La force de Laurence Thrush tient à sa volonté délibérée de dérober à notre regard la souffrance psychique de ce garçon ordinaire dès le moment où il ne quittera plus sa chambre. Comme sa mère, son père et son frère cadet, le spectateur se trouve de l’autre côté de la porte et ne verra pratiquement plus Hiroshi, si ce n’est la découpe de son ombre lorsqu’il descend furtivement la nuit dans la cuisine pour piller le frigidaire. L’importance du hors-champ procède de toute évidence ici d’un refus de tout ethnocentrisme, même si les hikikomori ont essaimé depuis longtemps en Occident. Peu enclin à « expliquer les raisons ou les causes de l’enfermement volontaire », le réalisateur préfère « montrer comment les actes d’un membre de la famille rejaillissent sur les autres » [1]. En faisant ce choix, Thrush se donne également les moyens de tourner un film d’horreur, dans lequel un monstre mutique élit domicile dans une banlieue pavillonnaire, jusqu’à l’arrivée d’un exorciste.

Quelques séquences introductives suffisent à mesurer la détresse d’Hiroshi, notamment celle au cours de laquelle il engage une conversation avec une inconnue, qui l’accable rapidement de ses histoires de bureau. Sa politesse souriante mâtinée de désarroi trahit toute l’incompréhension qui le gagne face aux trivialités de cette existence programmée. Rythmée par les aller-retours entre sa maison et la salle de classe, la sienne n’est pas moins désespérante. Les plans larges privilégiés pendant la première demi-heure ouvrent pourtant à Hiroshi des lignes de fuite, qui sont autant d’échappées illusoires dans lesquelles il s’engouffre momentanément, le temps de faire l’école buissonnière, avant de se heurter à des barreaux invisibles.

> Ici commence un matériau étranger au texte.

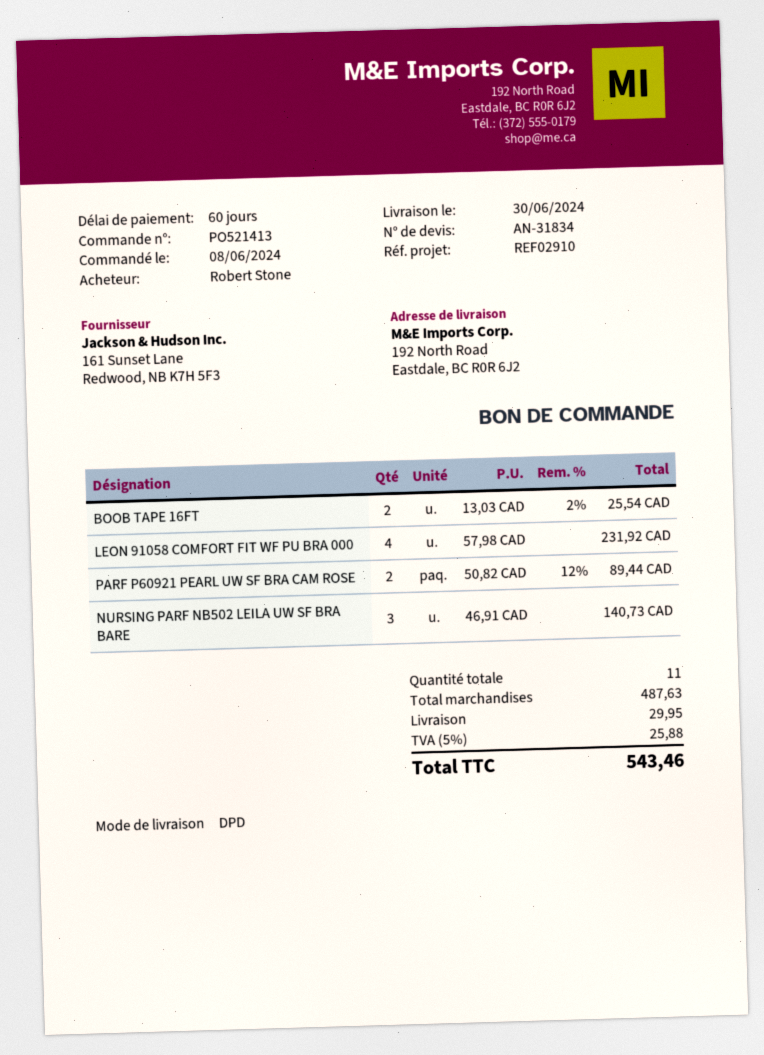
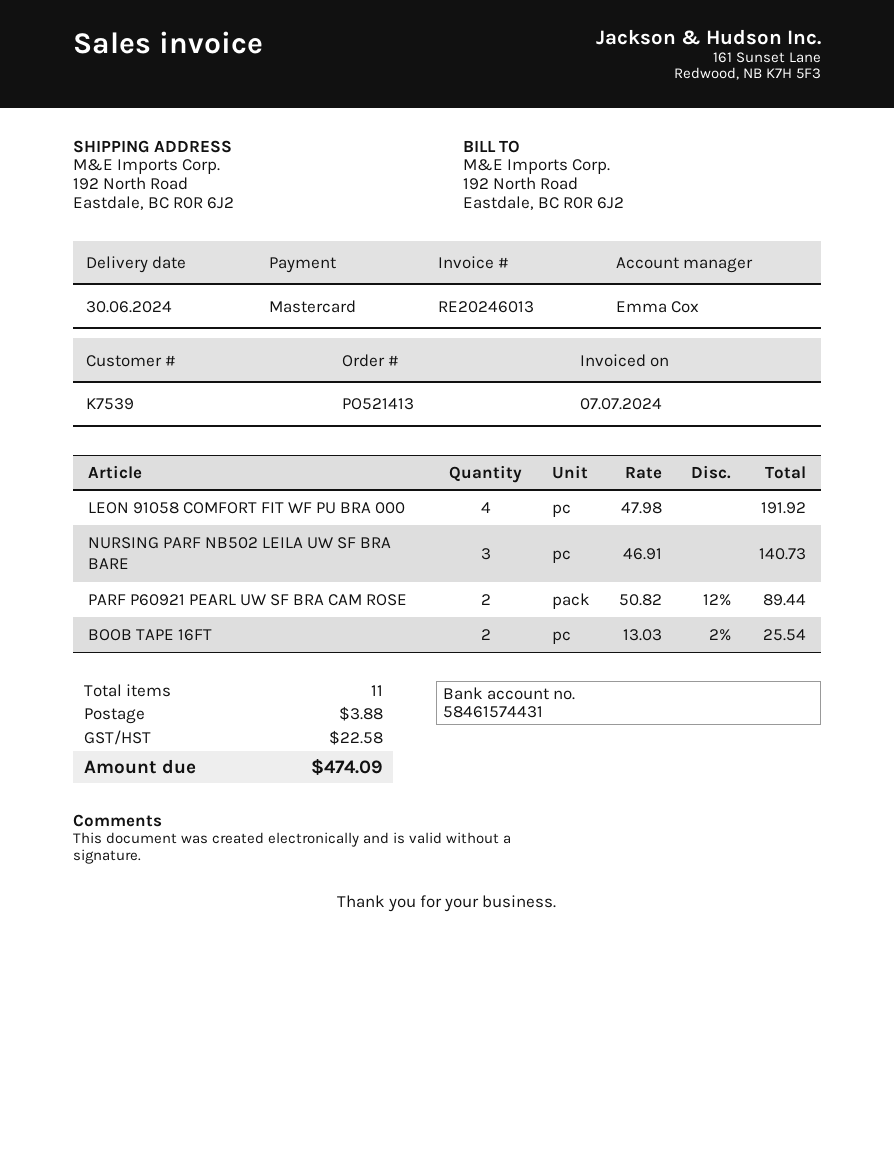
LEON 91058 COMFORT FIT WF PU BRA 000: 4 x 57.98 = 231.92 -> 4 x 47.98 = 191.92
shipping: 29.95 -> 3.88
tax: 25.88 -> 22.58
total: 543.46 -> 474.09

Si la société est une prison, pourquoi quitter la cellule de sa chambre à coucher ? semble-t-il se demander. « Je voudrais que tout le monde disparaisse », écrit plus tard Hiroshi à sa mère sur un bout de papier. Voilà pour lui la terrifiante condition de la seule liberté pensable.

Le grand absent

De ce film où le personnage principal est escamoté presque d’emblée, le grand absent n’est pas nécessairement celui que l’on croit : il s’agit évidemment du père, chez qui le déni le dispute à l’impuissance devant la gravité de la situation. La scène où celui-ci tente, en vain, d’extraire par la force son aîné de sa chambre est symptomatique d’un effondrement de l’autorité parentale traditionnelle. Soucieux de préserver les apparences, cet homme finira lui aussi par être évacué du récit, n’ayant plus aucun rôle à y jouer. Mais Thrush est trop subtil pour se risquer à des raccourcis didactiques sur la famille japonaise. S’il parvenait à quitter sa chambre, Hiroshi souhaiterait quand même, contre toutes attentes, vivre avec son père, griffonne-t-il en réponse à une question de sa mère. Quant au petit frère, manifestement plus équilibré, il souffre d’être rejeté par les camarades de sa nouvelle école, probablement davantage qu’Hiroshi ne l’a jamais été avant son burnout. Il faut saluer ici les comédiens, presque tous des non-professionnels, qui interprètent ces personnages avec une justesse lavée de tout pathos, à l’unisson d’un noir et blanc à la sobriété étudiée mais sans afféterie. L’usage parcimonieux de la musique – une électronique discrète et poignante signée par Pan American –, est l’unique effet de style que s’autorise ce film travaillé par une exigence constante de réalisme, mais que seule la fiction pouvait rendre possible.